In deze zaak heeft de nicht van betrokkene verzocht om de instelling van curatele voor haar tante, waarbij zij zichzelf als curator heeft voorgesteld. De nicht vermoedt dat de kinderen van de overleden partner van de tante misbruik maken van haar situatie. De kantonrechter heeft het verzoek tot ondercuratelestelling afgewezen, omdat de noodzaak voor curatele niet is aangetoond en er geen bewijs is van misbruik door de kinderen. Wel is er een mentorschap ingesteld, waarbij de dochter van de overleden partner als mentor is benoemd, in overeenstemming met de voorkeur van de tante.
De kantonrechter heeft kennisgenomen van het verzoekschrift en de bijlagen, en heeft op 11 maart 2025 een mondelinge behandeling gehouden. Tijdens deze zitting heeft de nicht verklaard dat haar tante, die lijdt aan het syndroom van Korsakov, niet meer in staat is om voor zichzelf te zorgen. De nicht heeft ook aangegeven dat de kinderen van de overleden partner zich als contactpersonen hebben gepresenteerd, waardoor zij geen informatie over haar tante kan verkrijgen.

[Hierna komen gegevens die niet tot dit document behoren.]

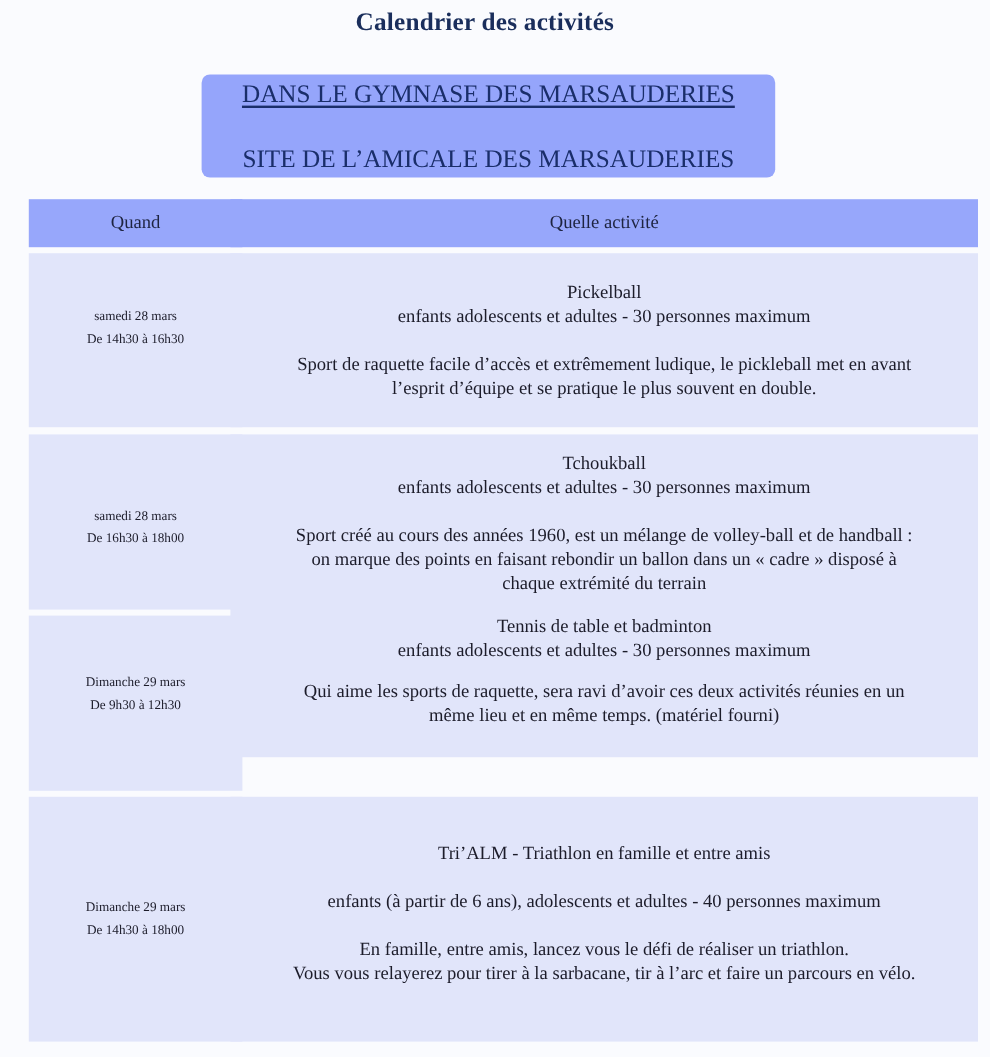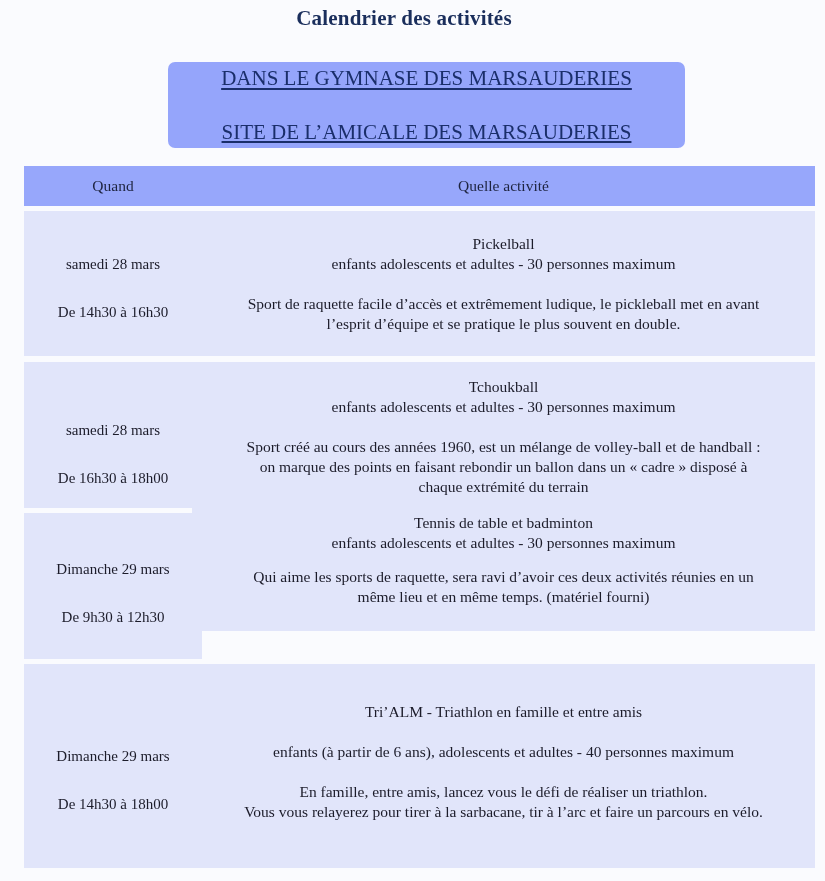"DANS LE GYMNASE DES MARSAUDERIES" .location-box { width: 517px -> 478px }
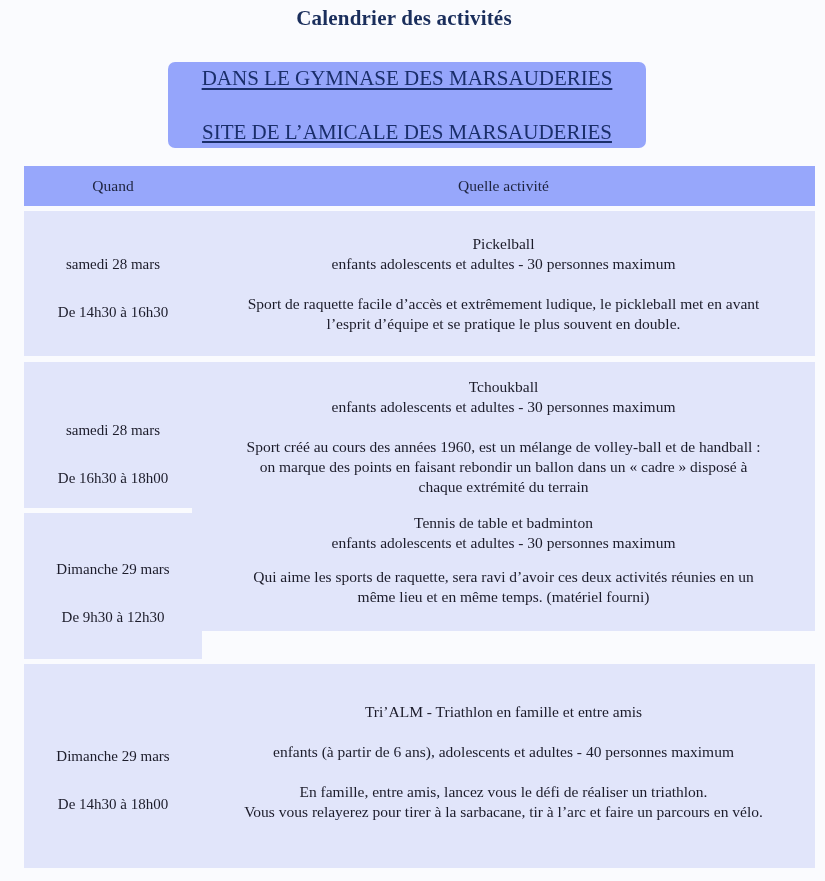"SITE DE L’AMICALE DES MARSAUDERIES" .loc-line { text-decoration: underline -> none }
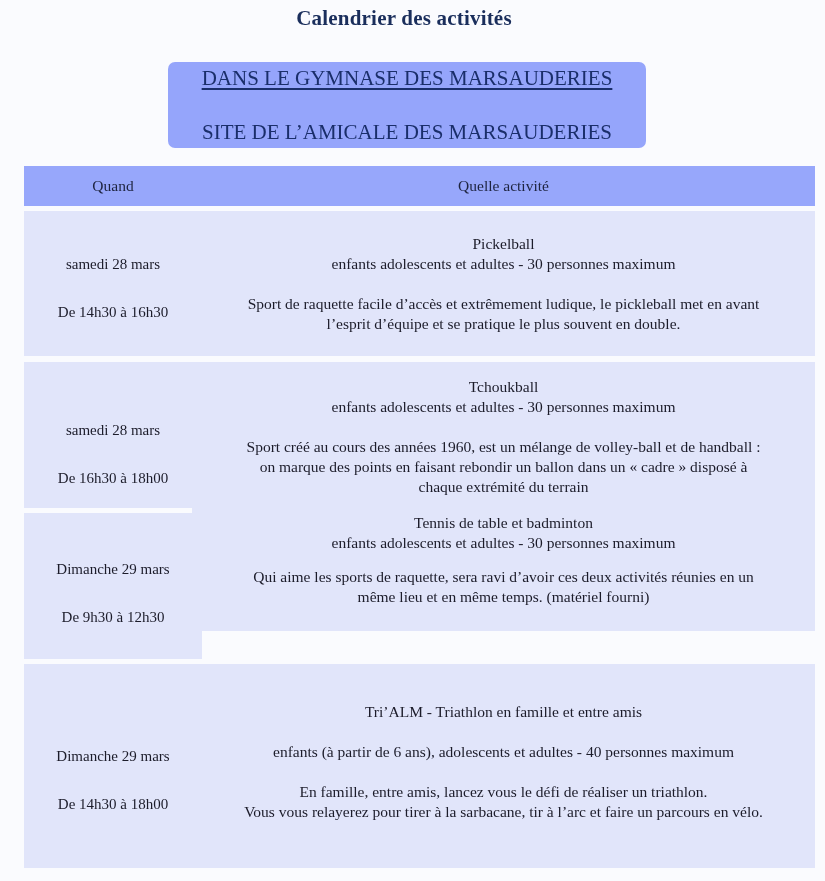"samedi 28 mars" .when-text { font-size: 15px -> 11px; margin-top: 29px -> none }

De dochter van de overleden partner heeft ter zitting verklaard dat zij betrokken is bij de zorg voor betrokkene en dat zij niet vindt dat er een curatele nodig is. Betrokkene zelf heeft aangegeven niet onder curatele gesteld te willen worden, maar wel akkoord te gaan met de instelling van een mentorschap. De kantonrechter heeft geconcludeerd dat de noodzaak voor ondercuratelestelling onvoldoende is aangetoond en dat de belangen van betrokkene adequaat kunnen worden behartigd met een mentorschap. De beslissing is genomen op basis van de relevante wetgeving, waarbij de voorkeur van betrokkene voor de benoeming van een mentor is gerespecteerd.